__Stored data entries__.
────────

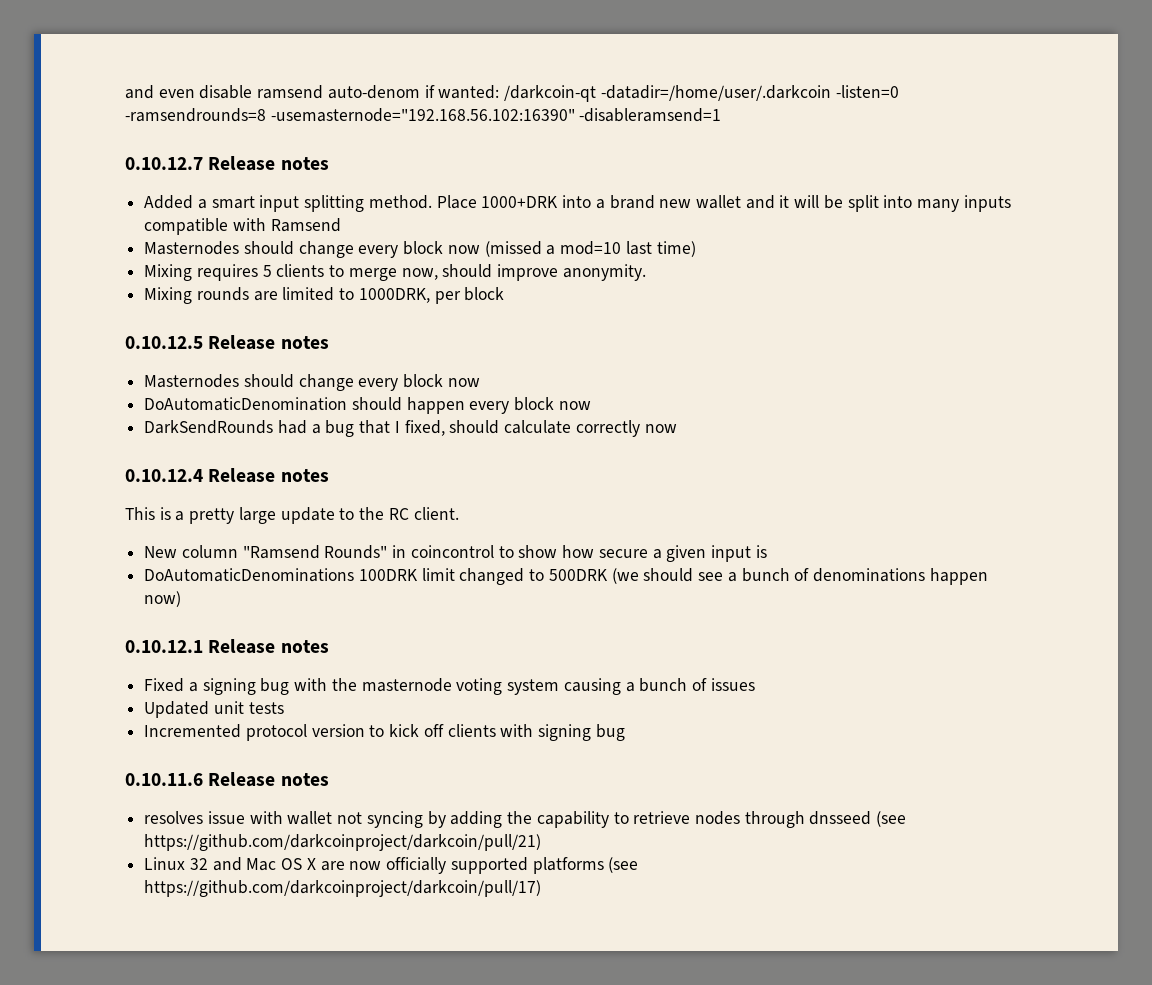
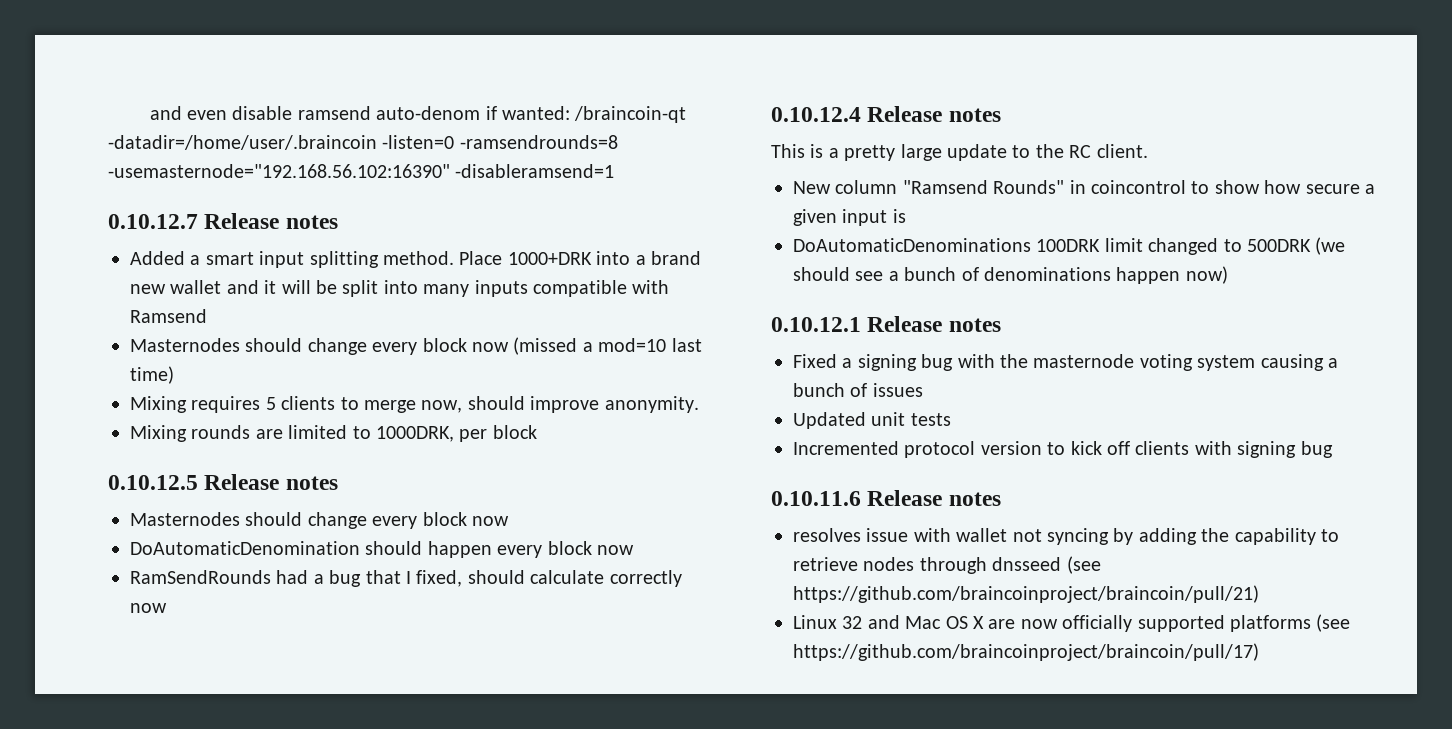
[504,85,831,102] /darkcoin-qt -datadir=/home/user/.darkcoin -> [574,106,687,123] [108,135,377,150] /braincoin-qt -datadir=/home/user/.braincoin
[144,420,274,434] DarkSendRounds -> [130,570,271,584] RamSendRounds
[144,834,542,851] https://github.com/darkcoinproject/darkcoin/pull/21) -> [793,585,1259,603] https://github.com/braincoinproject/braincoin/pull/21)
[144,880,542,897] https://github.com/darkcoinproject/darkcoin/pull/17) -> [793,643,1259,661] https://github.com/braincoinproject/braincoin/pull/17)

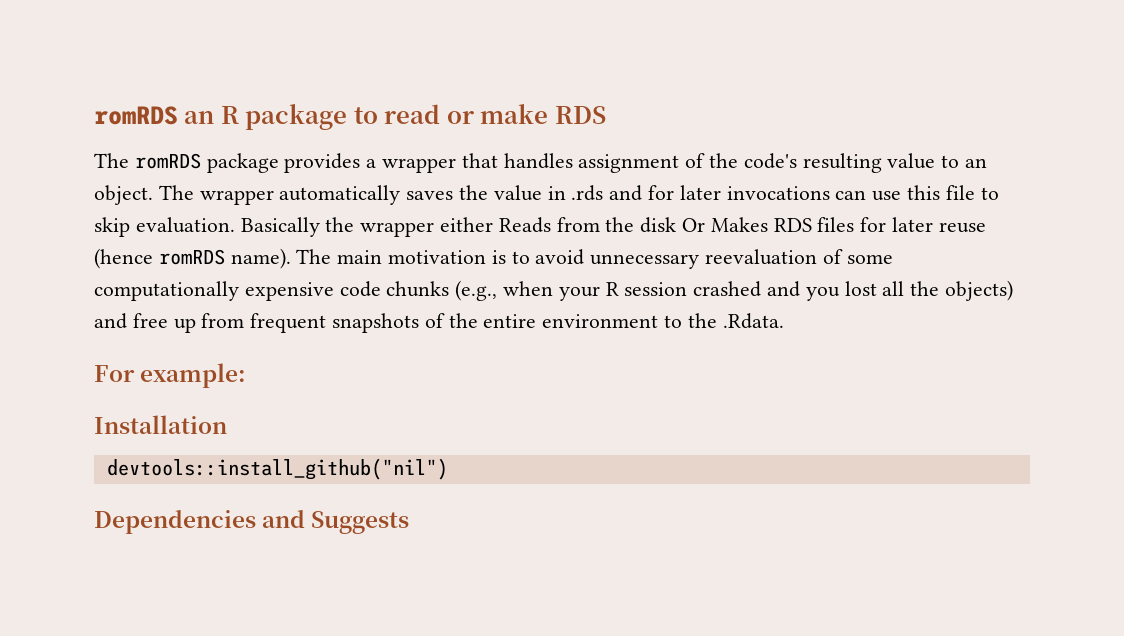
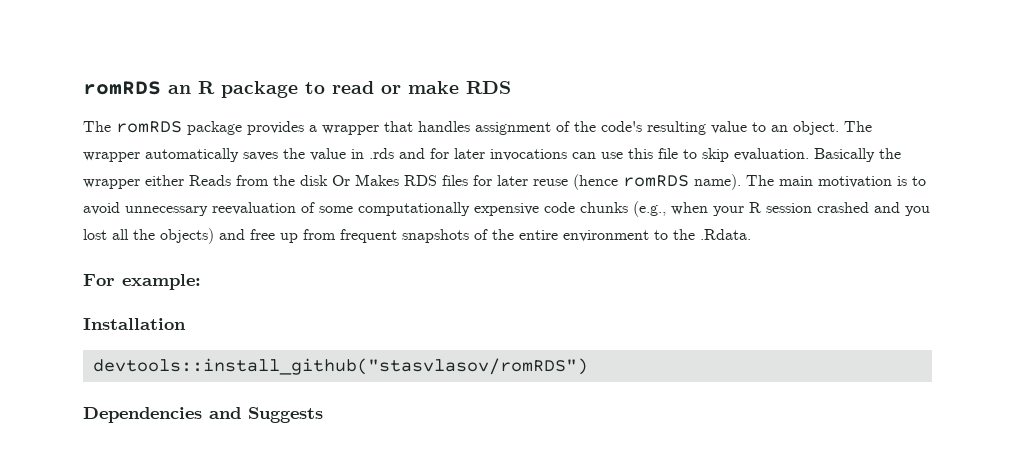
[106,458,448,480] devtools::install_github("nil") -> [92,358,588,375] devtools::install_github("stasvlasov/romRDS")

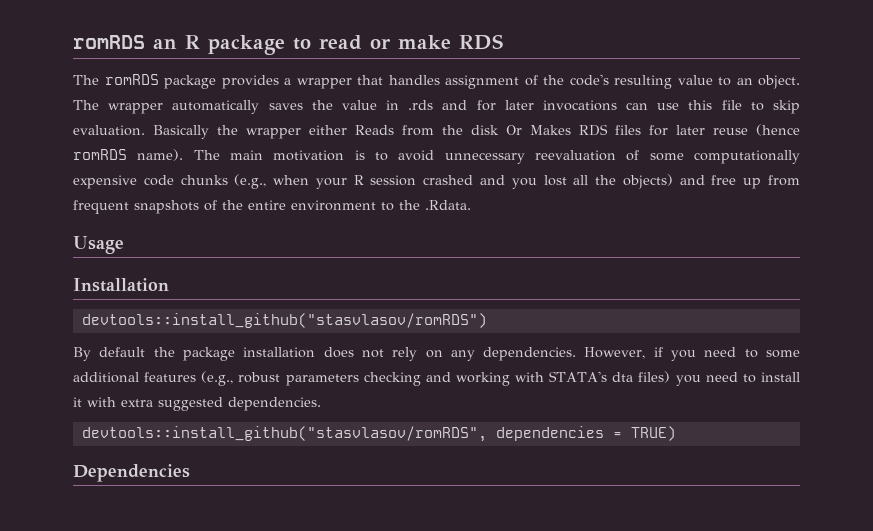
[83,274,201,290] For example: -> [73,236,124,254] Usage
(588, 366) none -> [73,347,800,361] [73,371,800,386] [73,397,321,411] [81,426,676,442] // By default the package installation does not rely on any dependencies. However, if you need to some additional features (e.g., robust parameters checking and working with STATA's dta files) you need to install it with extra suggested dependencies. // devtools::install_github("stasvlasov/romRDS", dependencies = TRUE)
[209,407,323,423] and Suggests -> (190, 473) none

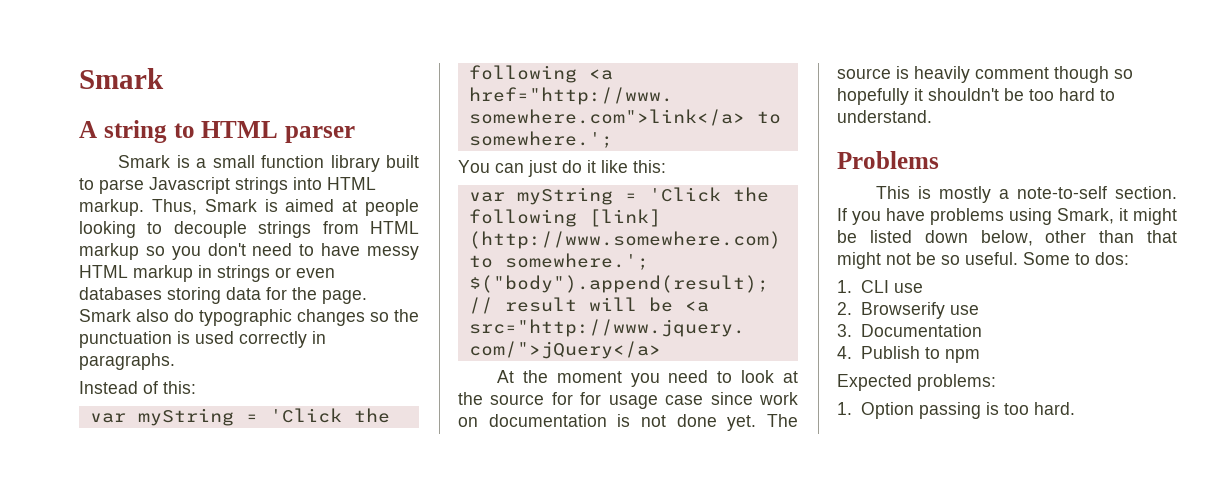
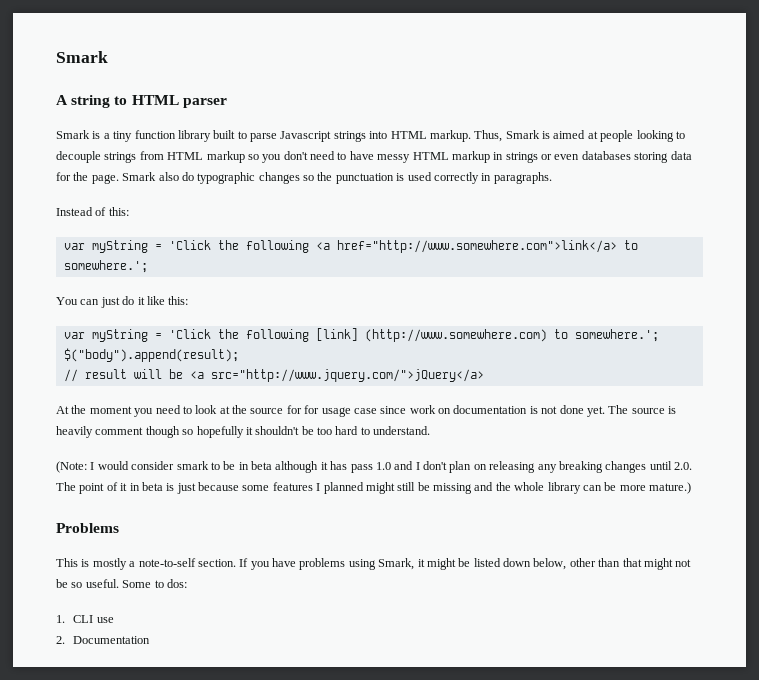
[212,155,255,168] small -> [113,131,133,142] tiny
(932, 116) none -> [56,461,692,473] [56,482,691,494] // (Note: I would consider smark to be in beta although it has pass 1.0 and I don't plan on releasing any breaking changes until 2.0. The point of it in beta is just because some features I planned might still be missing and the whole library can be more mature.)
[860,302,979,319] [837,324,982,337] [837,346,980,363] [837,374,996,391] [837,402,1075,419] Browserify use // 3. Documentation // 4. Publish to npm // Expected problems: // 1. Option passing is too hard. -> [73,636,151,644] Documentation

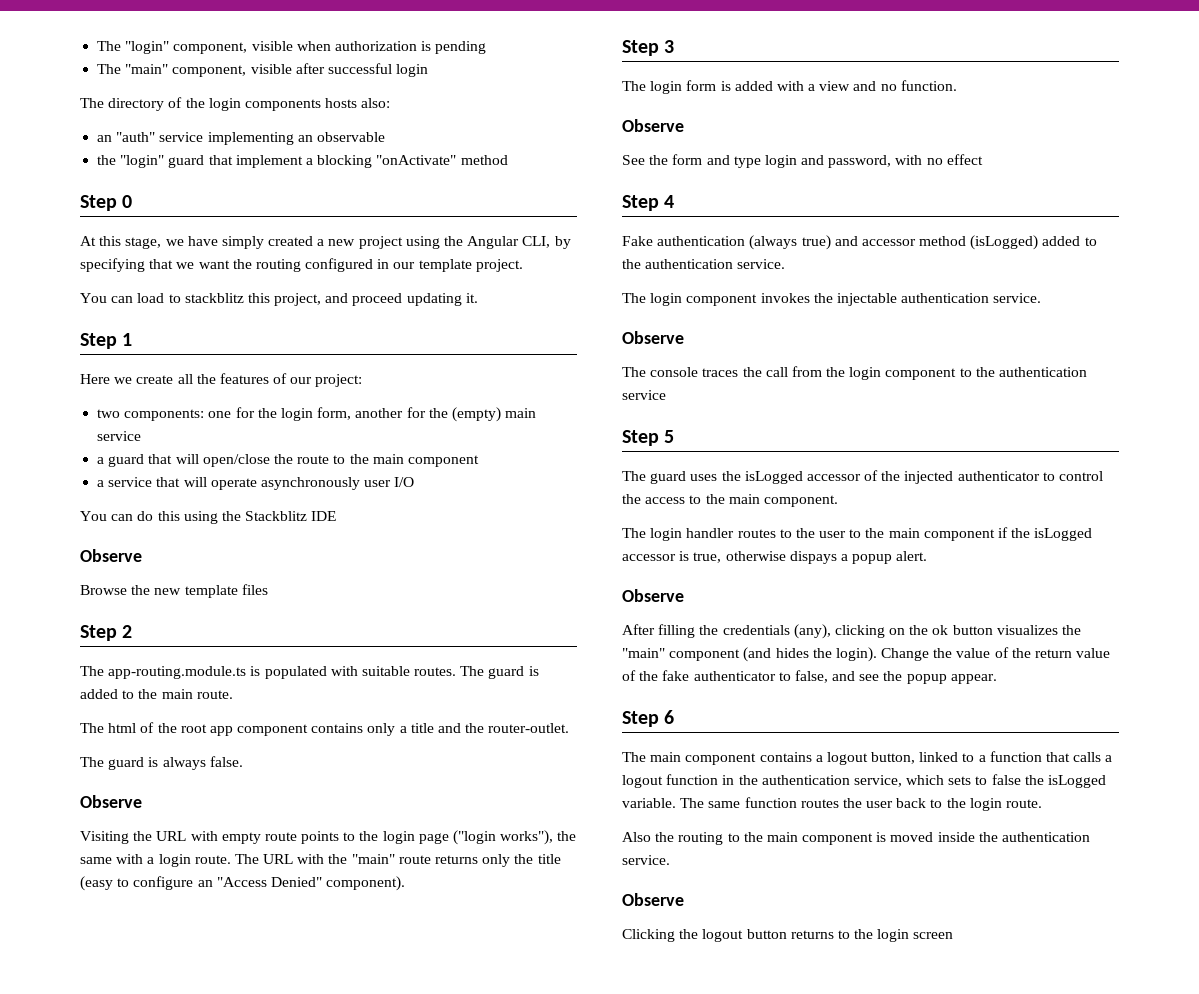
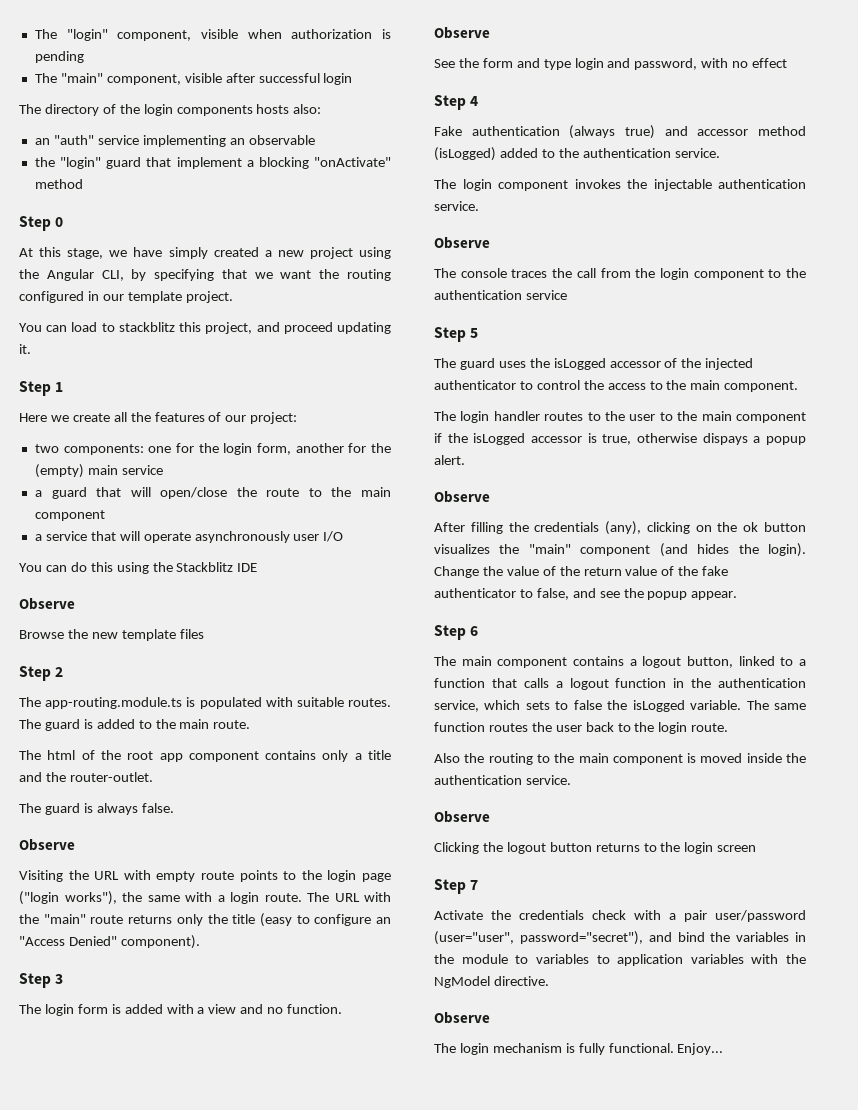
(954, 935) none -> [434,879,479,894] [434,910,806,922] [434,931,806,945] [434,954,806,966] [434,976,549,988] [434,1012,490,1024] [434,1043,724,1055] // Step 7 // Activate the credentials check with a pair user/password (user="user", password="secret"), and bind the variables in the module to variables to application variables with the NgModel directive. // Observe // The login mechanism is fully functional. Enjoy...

────────

__Brief__.
Write the lines above out again exactly, without any of their pictures.

__Your response__.
[504,85,831,102] /darkcoin-qt -datadir=/home/user/.darkcoin -> [574,106,687,123] [108,135,377,150] /braincoin-qt -datadir=/home/user/.braincoin
[144,420,274,434] DarkSendRounds -> [130,570,271,584] RamSendRounds
[144,834,542,851] https://github.com/darkcoinproject/darkcoin/pull/21) -> [793,585,1259,603] https://github.com/braincoinproject/braincoin/pull/21)
[144,880,542,897] https://github.com/darkcoinproject/darkcoin/pull/17) -> [793,643,1259,661] https://github.com/braincoinproject/braincoin/pull/17)

[106,458,448,480] devtools::install_github("nil") -> [92,358,588,375] devtools::install_github("stasvlasov/romRDS")

[83,274,201,290] For example: -> [73,236,124,254] Usage
(588, 366) none -> [73,347,800,361] [73,371,800,386] [73,397,321,411] [81,426,676,442] // By default the package installation does not rely on any dependencies. However, if you need to some additional features (e.g., robust parameters checking and working with STATA's dta files) you need to install it with extra suggested dependencies. // devtools::install_github("stasvlasov/romRDS", dependencies = TRUE)
[209,407,323,423] and Suggests -> (190, 473) none

[212,155,255,168] small -> [113,131,133,142] tiny
(932, 116) none -> [56,461,692,473] [56,482,691,494] // (Note: I would consider smark to be in beta although it has pass 1.0 and I don't plan on releasing any breaking changes until 2.0. The point of it in beta is just because some features I planned might still be missing and the whole library can be more mature.)
[860,302,979,319] [837,324,982,337] [837,346,980,363] [837,374,996,391] [837,402,1075,419] Browserify use // 3. Documentation // 4. Publish to npm // Expected problems: // 1. Option passing is too hard. -> [73,636,151,644] Documentation

(954, 935) none -> [434,879,479,894] [434,910,806,922] [434,931,806,945] [434,954,806,966] [434,976,549,988] [434,1012,490,1024] [434,1043,724,1055] // Step 7 // Activate the credentials check with a pair user/password (user="user", password="secret"), and bind the variables in the module to variables to application variables with the NgModel directive. // Observe // The login mechanism is fully functional. Enjoy...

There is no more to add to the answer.